The relationship between changes in MVPA and changes in cognitive function are illustrated in Fig. 3. There were no statistically significant relationships between changes in MVPA and changes in cognitive function. Increases in MVPA were correlated with changes in list-sorting memory in the expected direction (B = 0.04; 95% CI [− 0.07, 0.14]), however changes in picture sequence memory appeared to be negatively correlated with increases in MVPA (B = − 0.02; 95% CI [− 0.15, 0.12]).

The relationship between changes in SB and changes in cognitive function are illustrated in Fig. 4. There were no statistically significant relationships between changes in SB and changes in either picture sequence memory (B = − 0.01; 95% CI [− 0.09, 0.07]) or list-sorting memory (B = 0.00; 95% CI [− 0.09, 0.10]).
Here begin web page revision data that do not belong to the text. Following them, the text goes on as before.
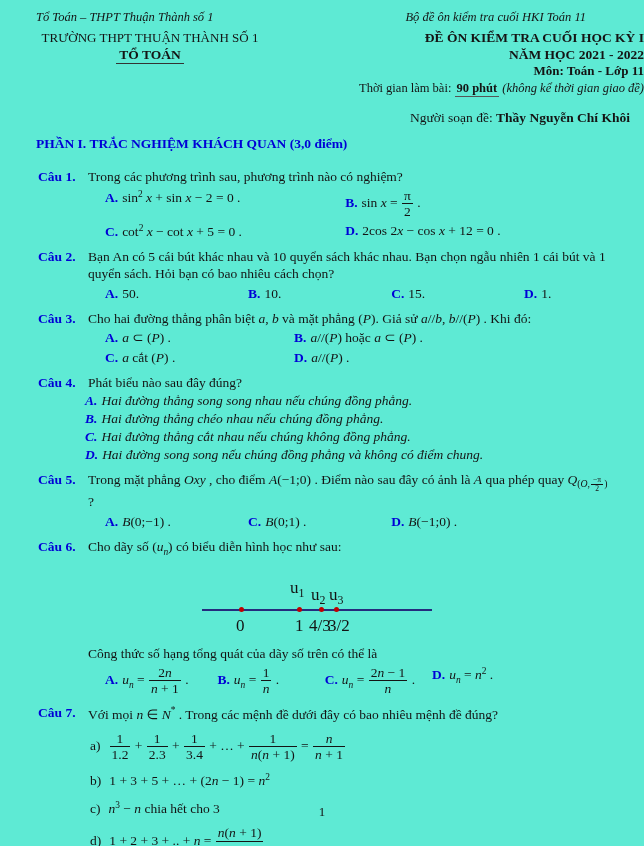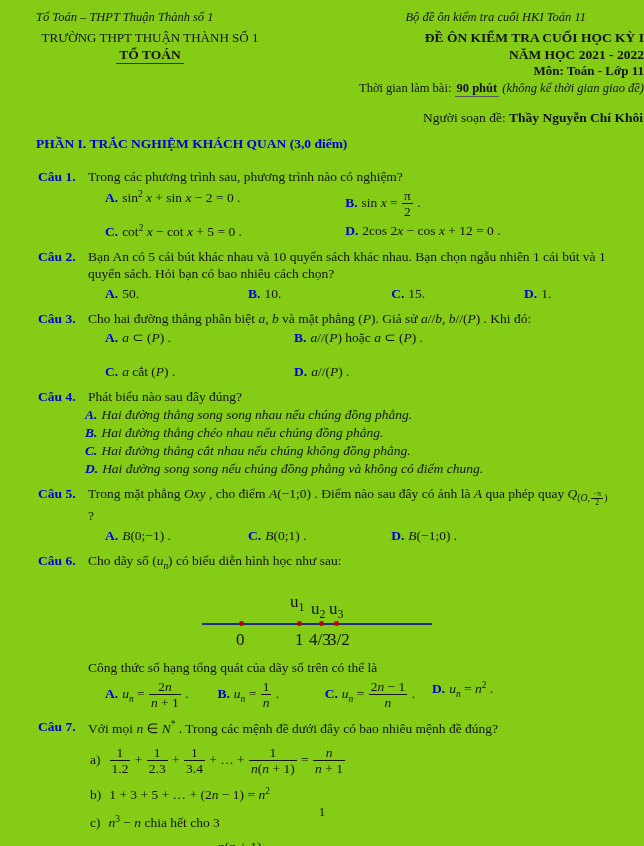--- a/index.html
+++ b/index.html
@@ -5,7 +5,7 @@
   html,body{margin:0;padding:0;background:#ffffff;}
   .page{
     width:644px;height:846px;position:relative;overflow:hidden;box-sizing:border-box;
-    background:#84cc16;color:#141414;
+    background:#5eead4;color:#141414;
     font-family:"Liberation Serif", serif;font-size:13.5px;line-height:1.25;
     padding-top:10px;
   }

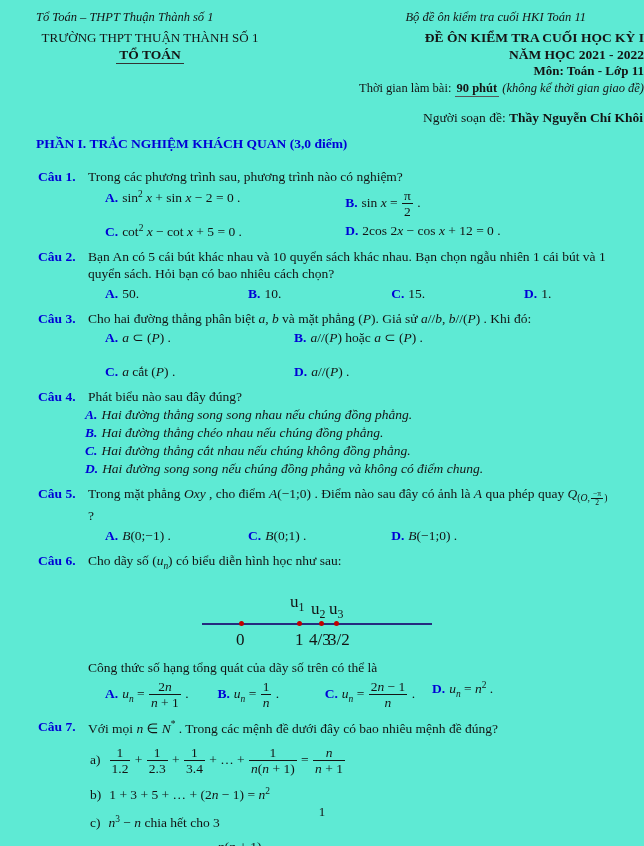--- a/index.html
+++ b/index.html
@@ -23,7 +23,7 @@
   .time{font-size:12.5px;margin-top:1px;font-family:Liberation Serif, serif;}
   .time .tb{font-weight:bold;border-bottom:1px solid #555;padding:0 2px 1px;}
   .time .ti{font-style:italic;}
-  .author{text-align:right;padding-right:1px;margin-top:14px;font-size:13.5px;}
+  .author{text-align:right;padding-right:14px;margin-top:14px;font-size:13.5px;}
   .author b{font-weight:bold;}
   .part-title{color:#0000d6;font-weight:bold;margin:9px 0 16px 36px;font-size:13.5px;}
   

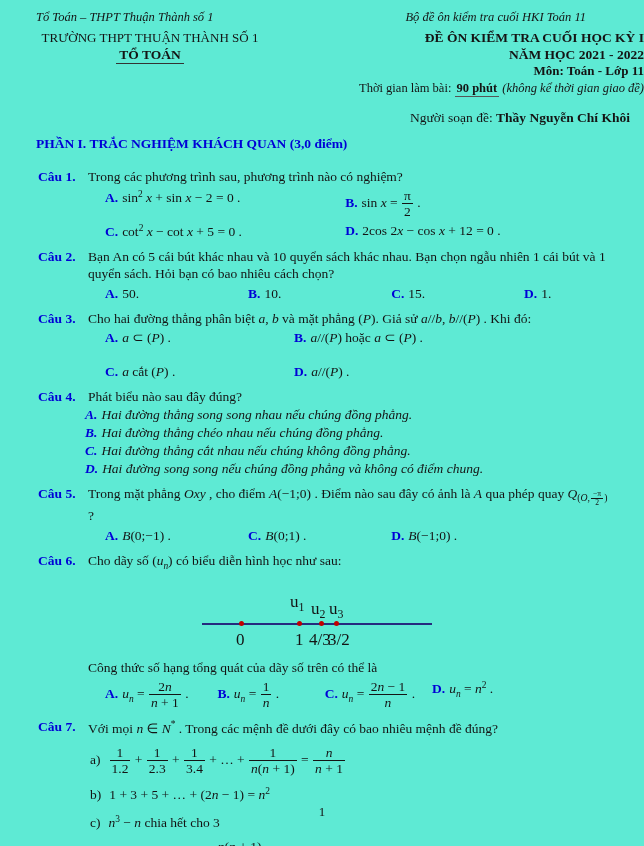--- a/index.html
+++ b/index.html
@@ -33,7 +33,7 @@
   .q-text{flex:1;margin-right:30px;}
   .opts{margin-left:105px;margin-right:28px;margin-top:3px;}
   .g2a{display:grid;grid-template-columns:47% 53%;row-gap:3px;}
-  .g2b{display:grid;grid-template-columns:37% 63%;row-gap:17px;}
+  .g2b{display:grid;grid-template-columns:37% 63%;row-gap:3px;}
   .g4a{display:grid;grid-template-columns:28% 28% 26% 18%;}
   .g4b{display:grid;grid-template-columns:22% 21% 21% 36%;}
   .ok{color:#0000d6;font-weight:bold;margin-right:4px;}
Although we did not find that our intervention significantly improved cognitive function, there are several potential clinical applications to our study. First, we previously demonstrated that clinicians (i.e., physical therapists) can use consumer-available wearable activity-monitors such as a Fitbit to promote MVPA and reduce SB among their patients with OA [36]. Given the health care system has an untapped capacity for promoting changes in MVPA and SB, which to date has not been fully developed [58], a first step towards harnessing this potential to promote behaviour change is for clinicians to track their patients’ MVPA and SB using wearable activity-monitors. At minimum, clinicians should query about activity during their consultations with OA patients [59].

Secondly, both OA and SB may increase the risk of cognitive impairment and dementia [7‐9, 26, 29, 30]. In contrast, engagement in MVPA reduces dementia risk and promotes overall cognitive and physical health [14‐16, 27, 28]. Adults with OA should therefore be encouraged to adhere to the current public health recommendations of engaging in ≥150 min/week of MVPA and limiting their SB as much as possible [26]. Importantly, 87% of adults with OA are underactive [31] and adults with OA spend an average of 61% of the day in SB [32]. MVPA promotion and SB reduction may thus be particularly important for physical and cognitive health in adults with OA.
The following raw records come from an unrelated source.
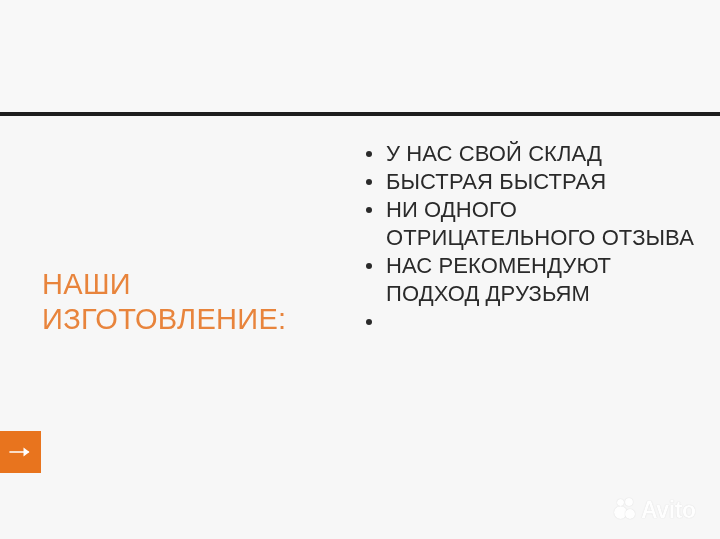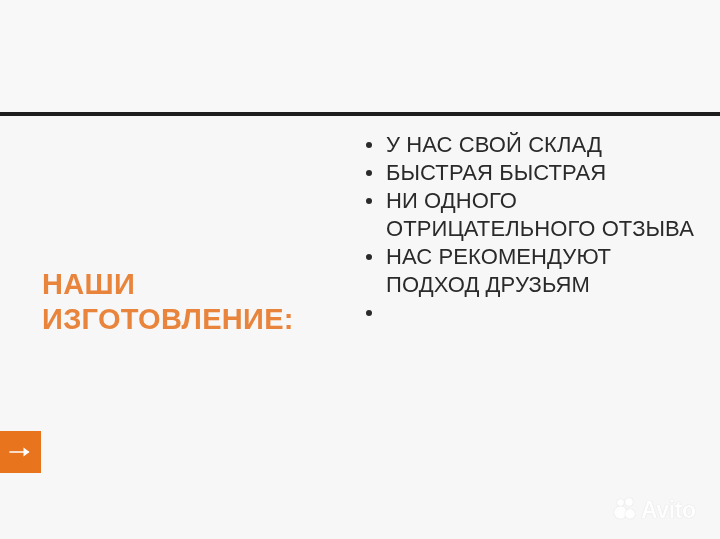--- a/index.html
+++ b/index.html
@@ -62,7 +62,7 @@
   .benefits-list {
     position: absolute;
     left: 360px;
-    top: 131px;
+    top: 140px;
     width: 350px;
     margin: 0;
     padding: 0;

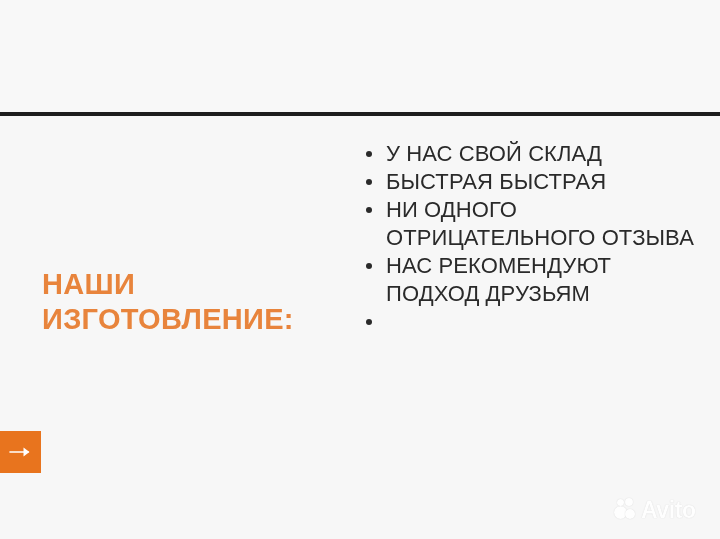--- a/index.html
+++ b/index.html
@@ -52,7 +52,7 @@
     display: block;
     color: #e8843c;
     font-size: 29px;
-    font-weight: bold;
+    font-weight: normal;
     line-height: 35px;
     letter-spacing: 0.3px;
     white-space: nowrap;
This was a secondary outcomes analysis, and thus our findings are a preliminary investigation of whether increasing MVPA and reducing SB can improve cognitive function in adults with OA. While the SenseWear Mini provides valid and reliable estimates of energy expenditure for both younger and older adults [42, 60], which can be used to derive time spent in MVPA and time spent in SB, we cannot determine whether time estimated as SB was actually spent sitting or lying down. Hence, future studies to examine changes in SB should use measures of body posture such as the activPAL [61], which can accurately determine whether a person is sitting, standing, or walking.

We did not collect information on medication use, however our participants were community-dwelling adults who were healthy enough to start a physical activity program at study entry. We also did not exclude participants based on current activity level and hence the results may not be generalizable to most people with OA—who are often sedentary. Given the high activity level of our participants, the effects of increased MVPA and reduced SB on cognitive function may have been attenuated. We therefore suggest future studies should recruit underactive adults with OA, since these individuals are likely to benefit from increased MVPA and reduced SB.

There is growing evidence that the effects of MVPA (and potentially SB) are moderated by age and sex [62, 63], however due to our small sample size, it was not feasible for us to control for age and sex within our analyses. As detailed previously [36], our intervention did not reduce SB which is perhaps due to several shortcomings of the counselling program, which we have rectified. Specifically, the intervention now includes a new SB counselling strategy, and a Fitbit-compatible web app with enhances functionality for setting goals and rewarding behaviours that break up prolonged sitting [64]. This paradigm is currently being tested in a RCT (ClinicalTrial.​gov identifier: NCT02554474) involving people with rheumatoid arthritis and systematic lupus erythematosus [65].